- 13 Ara 2020
- 15,387
- 22
- 38
8 . S I N I F | DİN VE HAYAT | 2 . Ü N İ T E |
1-DİN ,BİREY VE TOPLUM
Birey:
Toplumları oluşturan ve düşünsel, duygusal, iradeyle ilgili nitelikleri toplum içinde belirlenen insanların her biri, fert, kişi.
Toplum
Aynı toprak parçası üzerinde bir arada yaşayan ve temel çıkarlarını sağlamak için işbirliği yapan insanların tümü, insan topluluğu, cemiyet.
İnsan akıllı bir varlıktır.Aklı sayesinde etrafında olup bitenleri anlamaya ve anlamlandırmaya çalışır.Bu anlamlandırma sürecinde evrenle ilgili sorduğu tüm soruların cevabını dinde bulabilir.

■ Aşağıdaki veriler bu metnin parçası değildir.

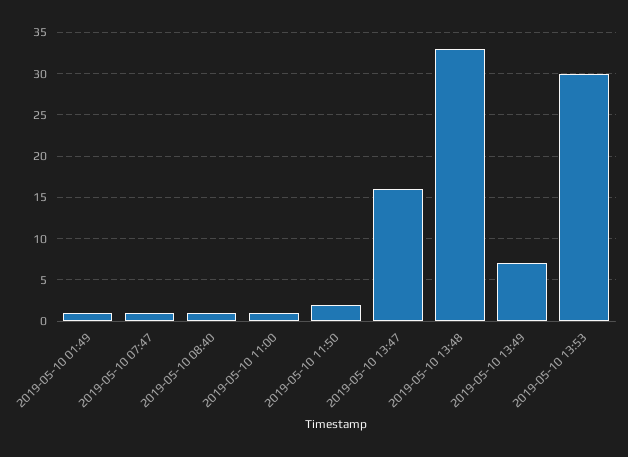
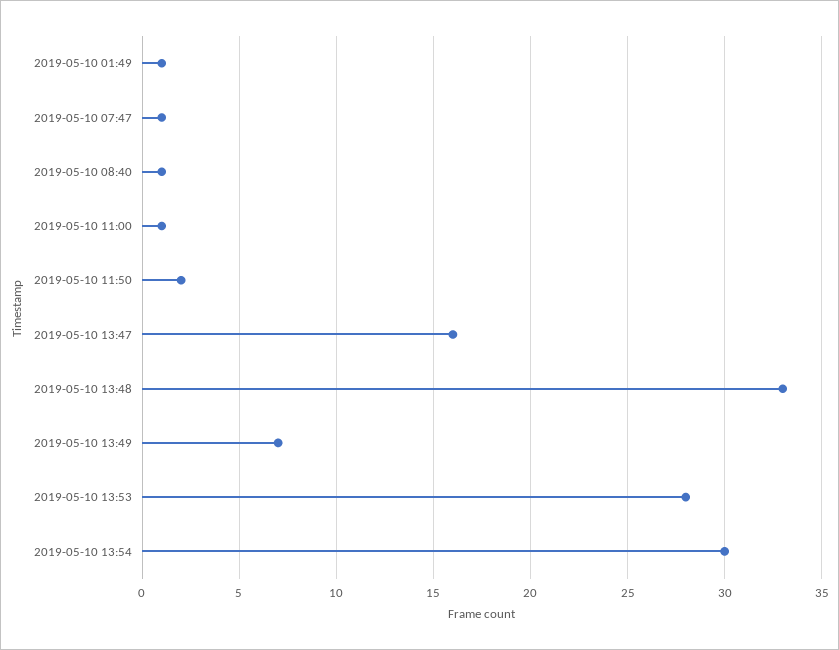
2019-05-10 13:53: 30 -> 28
2019-05-10 13:54: none -> 30

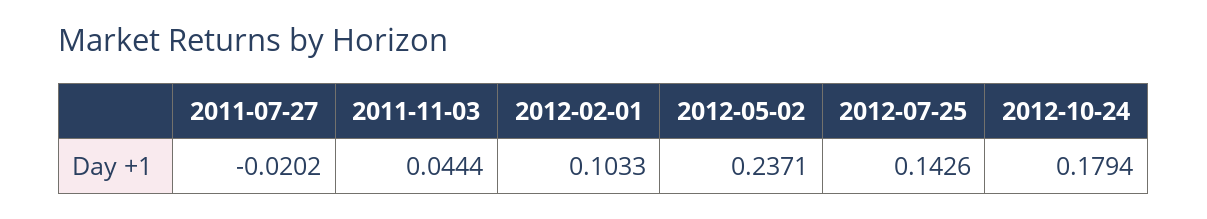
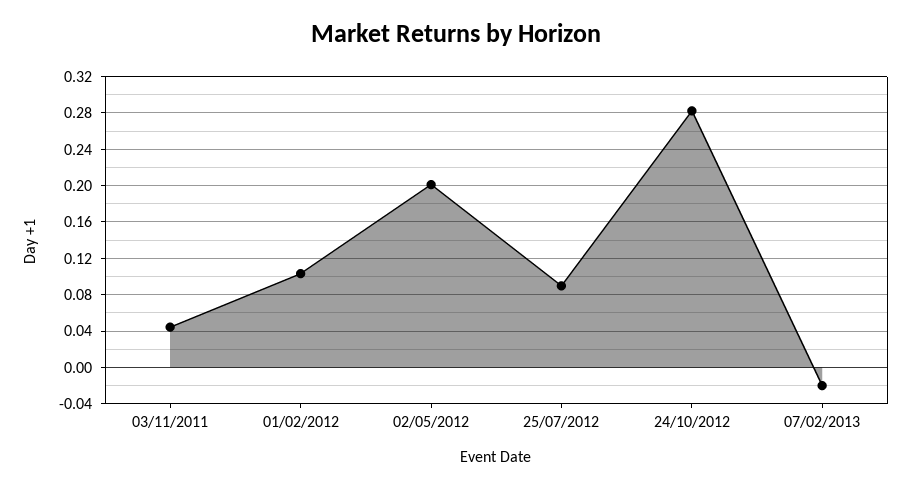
2011-07-27: -0.0202 -> none
2012-05-02: 0.2371 -> 0.2
2012-07-25: 0.1426 -> 0.09
2012-10-24: 0.1794 -> 0.28
07/02/2013: none -> -0.02

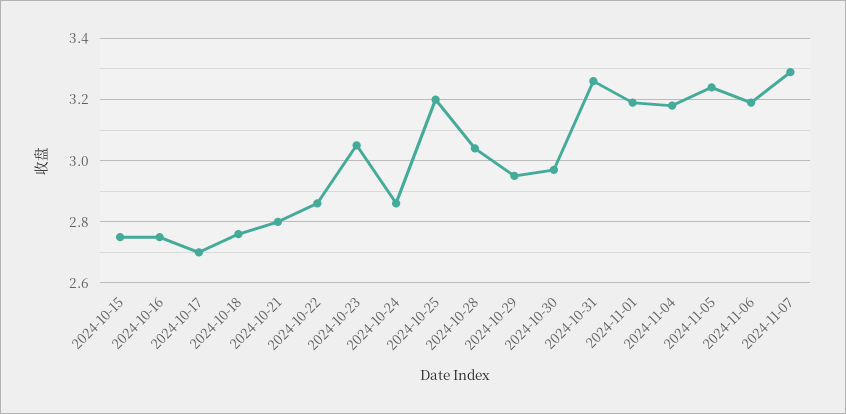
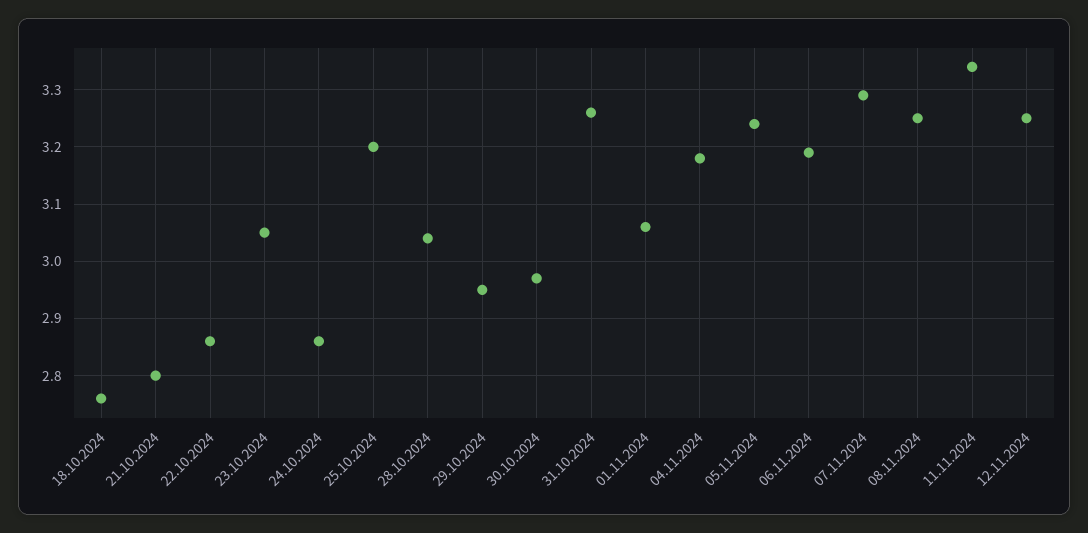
2024-10-15: 2.75 -> none
2024-10-16: 2.75 -> none
2024-10-17: 2.7 -> none
2024-11-01: 3.2 -> 3.05
08.11.2024: none -> 3.25
11.11.2024: none -> 3.35
12.11.2024: none -> 3.25

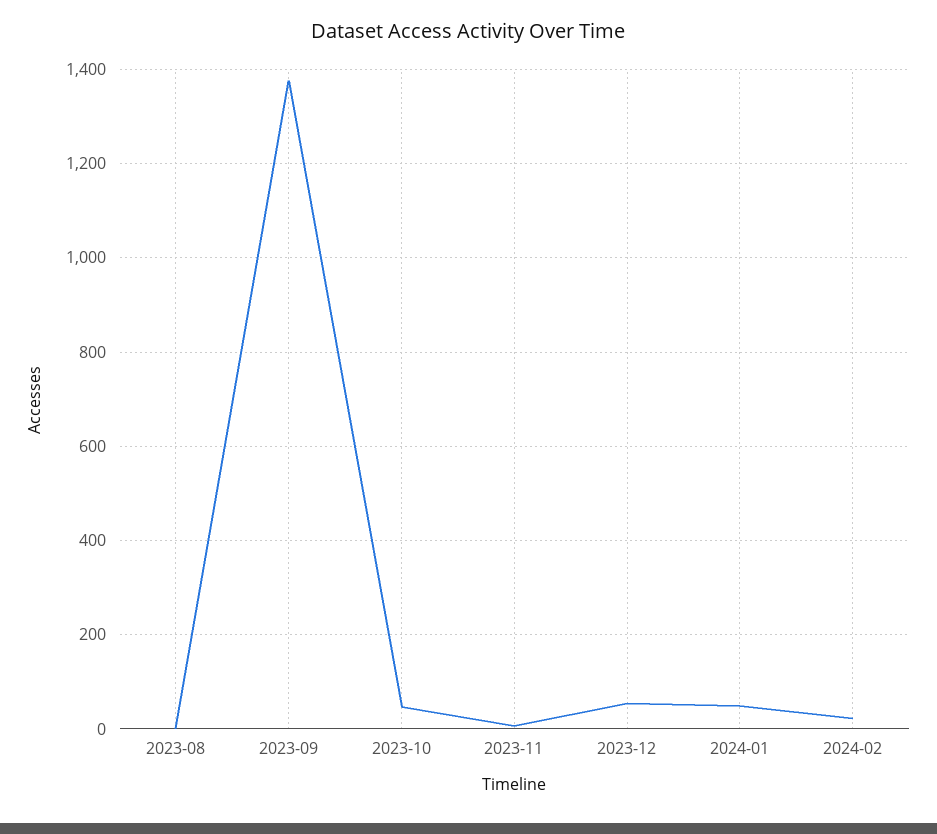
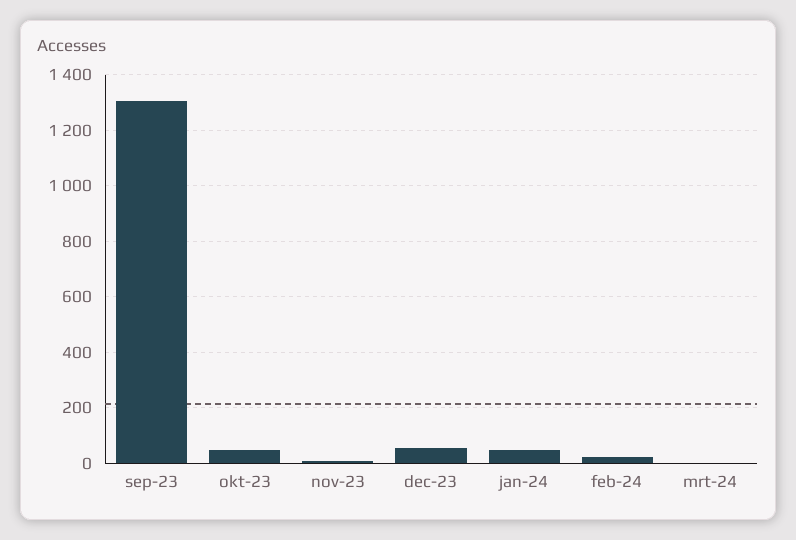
2023-08: 0 -> none
2023-09: 1380 -> 1300
mrt-24: none -> 0

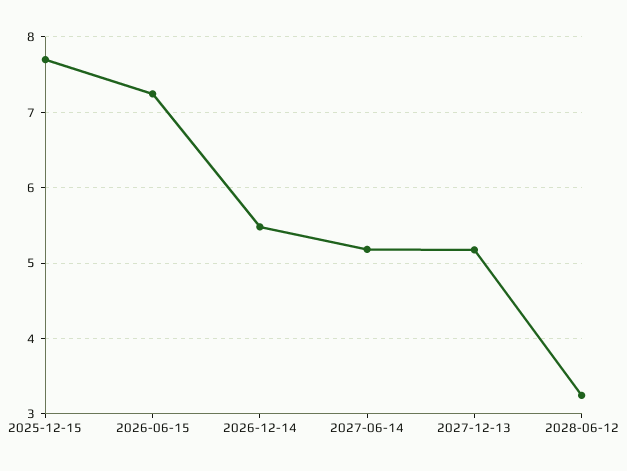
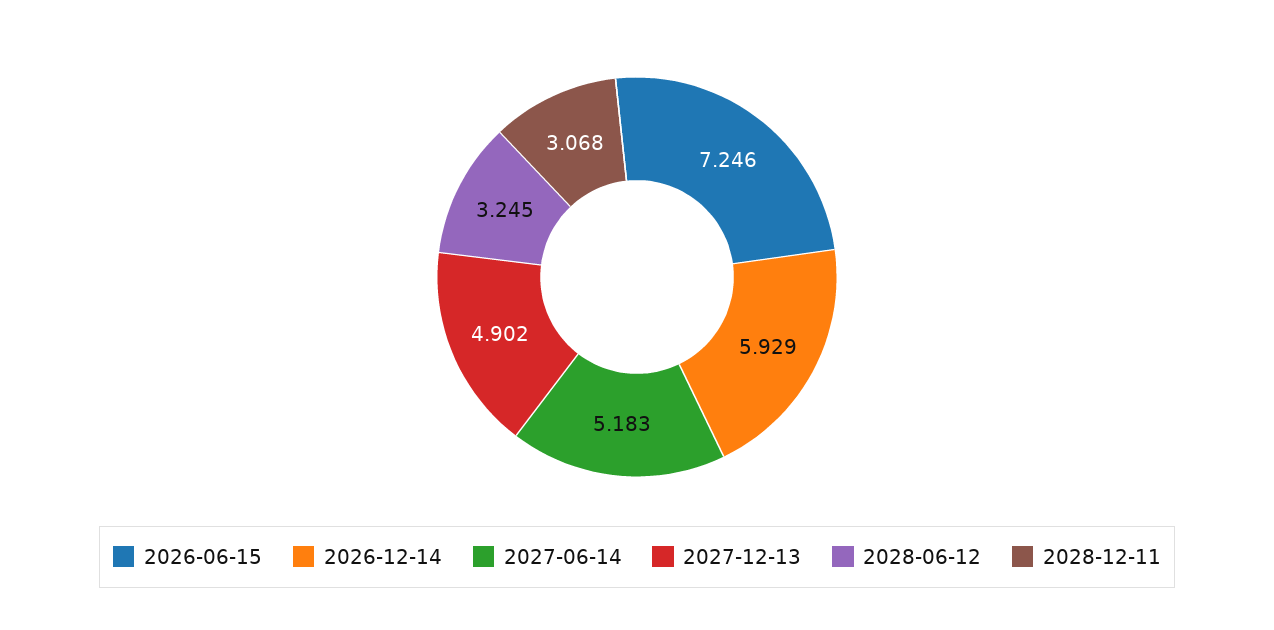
2025-12-15: 7.7 -> none
2026-12-14: 5.5 -> 5.929
2027-12-13: 5.2 -> 4.902
2028-12-11: none -> 3.068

İnsan’ın aklını kullanarak sorguladığı bazı konular şunlardır?
Evrendeki bu mükemmel düzemi kim kurmuştur?
Evreni ve bizi kim yarattı.
İnsanın varolma sebebi nedir?Yratılmış olan bu varlıkların sonu ne olacaktır?
Din, akıl sahibi bireyleri kendi özgür iradeleriyle iyiye ve doğruya yönelten ve onların mutluluğunu amaçlayan ilahî kurallar bütünüdür.
Dinin ana konuları;
İnanç esasları,
ibadetler,
ahlak ilkeleri
ve toplumsal ilişkilerdir.
İnsanlık tarihi incelendiğinde, her dönemde ve her yerde inanan insan ve din gerçeği ile karşılaşılır. Arkeolojik kalıntılarda, tarihi kaynaklarda, ilahi kitap yazmalarında ve toplumların kültürlerinde dinî motiflerin varlığı yoğun olarak görülür.
Maddi yönüyle beslenme, giyinme, barınma, dinlenme gibi ihtiyaçları olan insanın, manevi açıdan da güvenme, bağlanma, inanma gibi ihtiyaçları vardır. İnsanın
biyolojik ihtiyaçları nasıl doğuştan geliyorsa manevi ihtiyaçları da doğuştandır. Bu yönüyle insandaki inanma ihtiyacı da fıtrîdir(doğuştandır yani insan doğduğu anda inanma özelliğiyle doğar). İnsanda her zaman yüce ve güçlü bir varlığa güvenme, ona sığınma ve ondan yardım isteme eğilimi vardır. İnsanın bu isteklerini en güzel şekilde karşılayan dindir. İnsan, Yüce Allah tarafından bildirilen tevhid inancını (Allahın varlığı ve birliği) benimsemeye yatkın olarak yaratılmıştır. Bu konu Hz. Muhammed (s.a.v.) tarafından şöyle ifade edilmiştir: “ Dünyaya gelen her insan fıtrat üzere (tek olan Allah’a inanma eğiliminde)
doğar…
Din bireyin yaşamına anlam katar.
İnancı sayesinde insan neye, nasıl ve ne kadar değer vereceğini bilir. Bu bilgi yaşamını kolaylaştırır.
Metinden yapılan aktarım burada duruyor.